Going through the manual day after day, I was scared to learn just how much of this manual I needed to know verbatim. I didn’t even know what verbatim meant! But it didn’t take me long to find out.

We had our first exam on day four. I found it difficult – if you hadn’t studied your ass off you wouldn’t have passed. It was probably about ten pages long and took us a good chunk of the morning to complete. Later they told me that that first exam was probably the easiest of all the exams we were going to sit during ground school. Not for the first time, I wanted to mutter: “What have I got myself into here!?”

I passed that exam, but it wasn’t easy. We sat exams every two to three days. It was simply a matter of spending Monday learning the content of a bunch of chapters and Tuesday doing an exam on it. And if you got less than 80% it was a fail. It was pressure like I’d never felt it.

The girls in my ground school called me a perfectionist, but soon we were all staying up until 4am studying the night before one of those dreaded exams. When I’d been at high school and uni and would be studying for an exam there would always come a point where I would pack my books away and head to bed, thinking that if I didn’t know the material by then I never would. Then I would try and wing it the next day if I didn’t feel confident with the study I’d done. And that was always good enough. If I just scraped through then there was nothing to worry about. But you couldn’t just scrape through ground school. You can’t only ‘sort of’ know how to resuscitate a passenger or use a fire extinguisher. It’s all or nothing. I couldn’t not know this material. If I didn’t know it inside out and upside down I wouldn’t pass (and how awful to brag to all your family and friends that you were training to be a flight attendant – and bask in all the glory that that status gave you – and then flunk out!). I stayed up for hours every night, rewriting and rewriting my notes, then rereading and rereading them. I had hundreds of palm cards that I went through until I absolutely knew the information they contained off my heart. It sounds over the top, but I simply couldn’t rest until I knew that I knew it. And sometimes that did mean staying up until four in the morning. Then I would get up at 6 and, bleary eyed, putting my make up on in front of the bathroom mirror, I’d wonder why I even bothered to go to bed. I was living on so little sleep that 2 or three hours barely made a difference. I still felt like I’d been hit by a truck.

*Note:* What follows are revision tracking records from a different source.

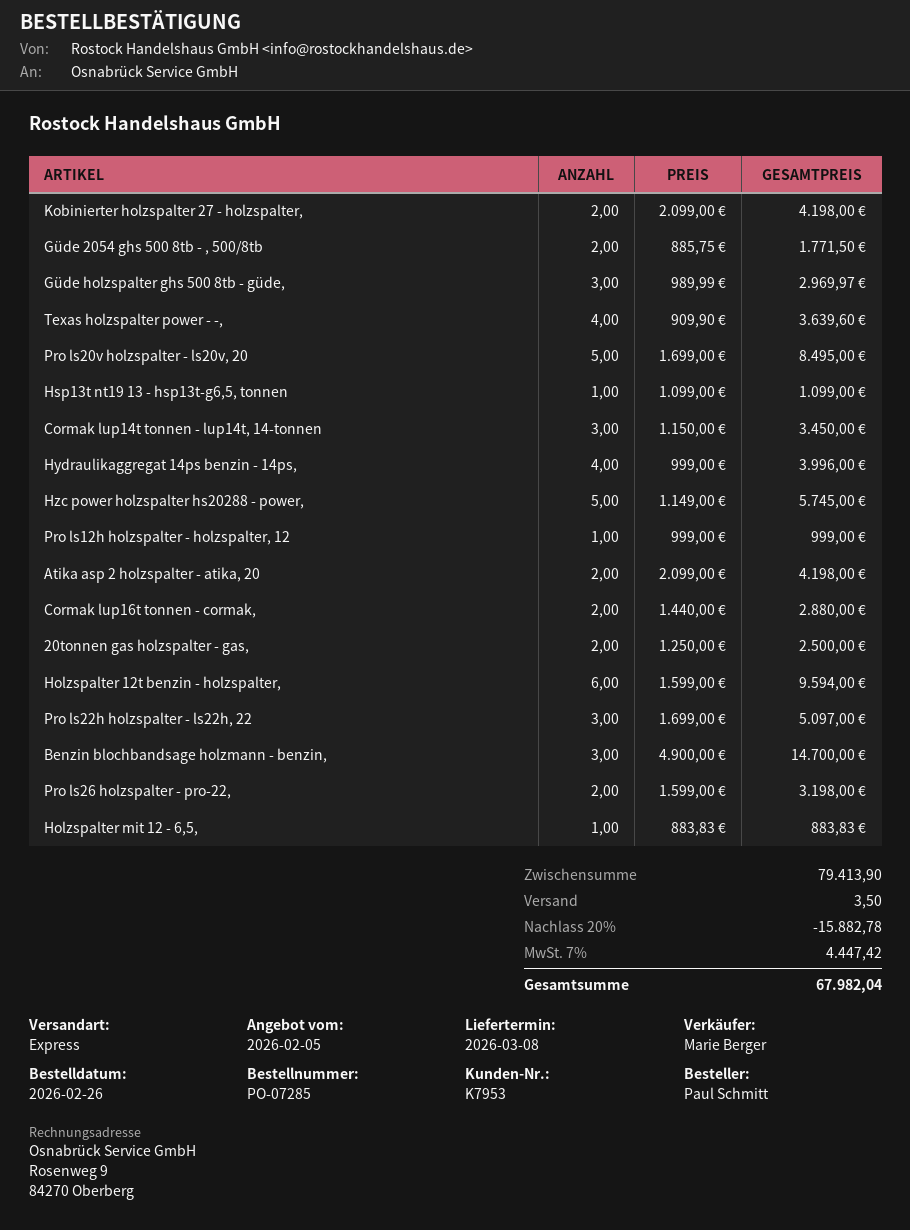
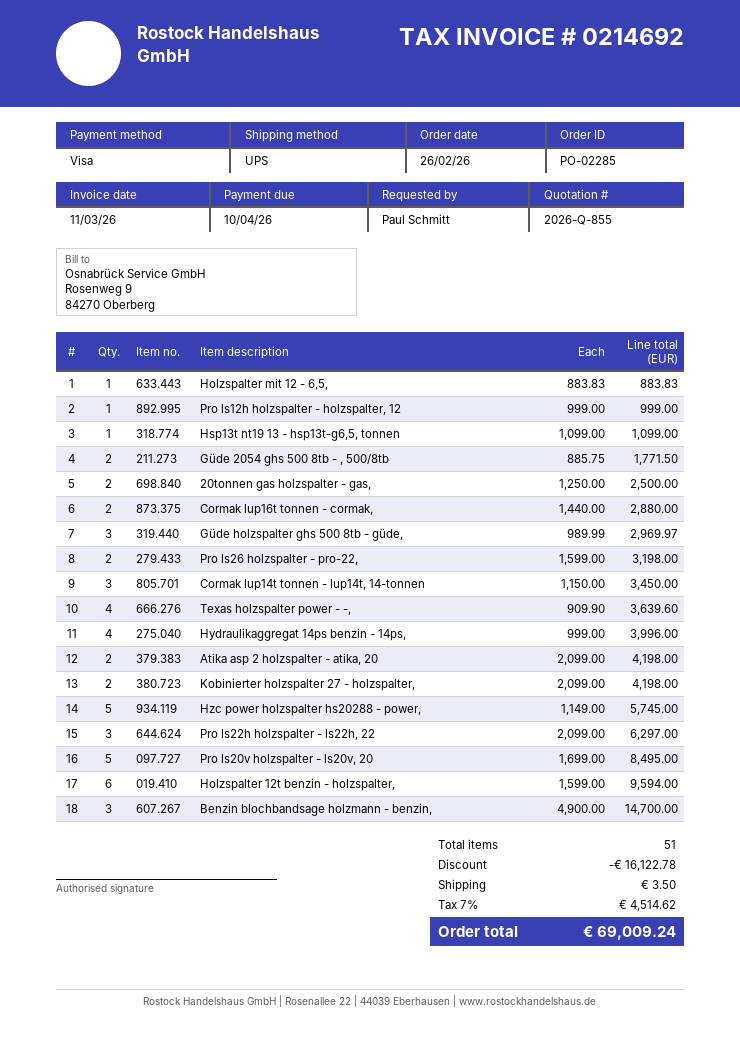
order number: PO-07285 -> PO-02285
shipping method: express -> UPS
Pro ls22h holzspalter - ls22h, 22: 3 x 1699.00 = 5097.00 -> 3 x 2099.00 = 6297.00
discount: 15882.78 -> 16122.78
tax: 7% = 4447.42 -> 7% = 4514.62
total: 67982.04 -> 69009.24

I never pulled an all nighter, but I came mighty close. There were even a few times when I called one of my ground school trainers at ten o’clock at night to ask a question. Luckily, they understood, and had told us we could call them any time. I felt bad calling their personal numbers, during time when they were away from work and probably just wanting to relax, but I quickly learnt to put my embarrassment and shyness aside. If I didn’t ask that question I would never know the answer, and that could prove dangerous in a situation in the future on the job. Again, bottom line was I simply had to know this stuff. There was no way to avoid it.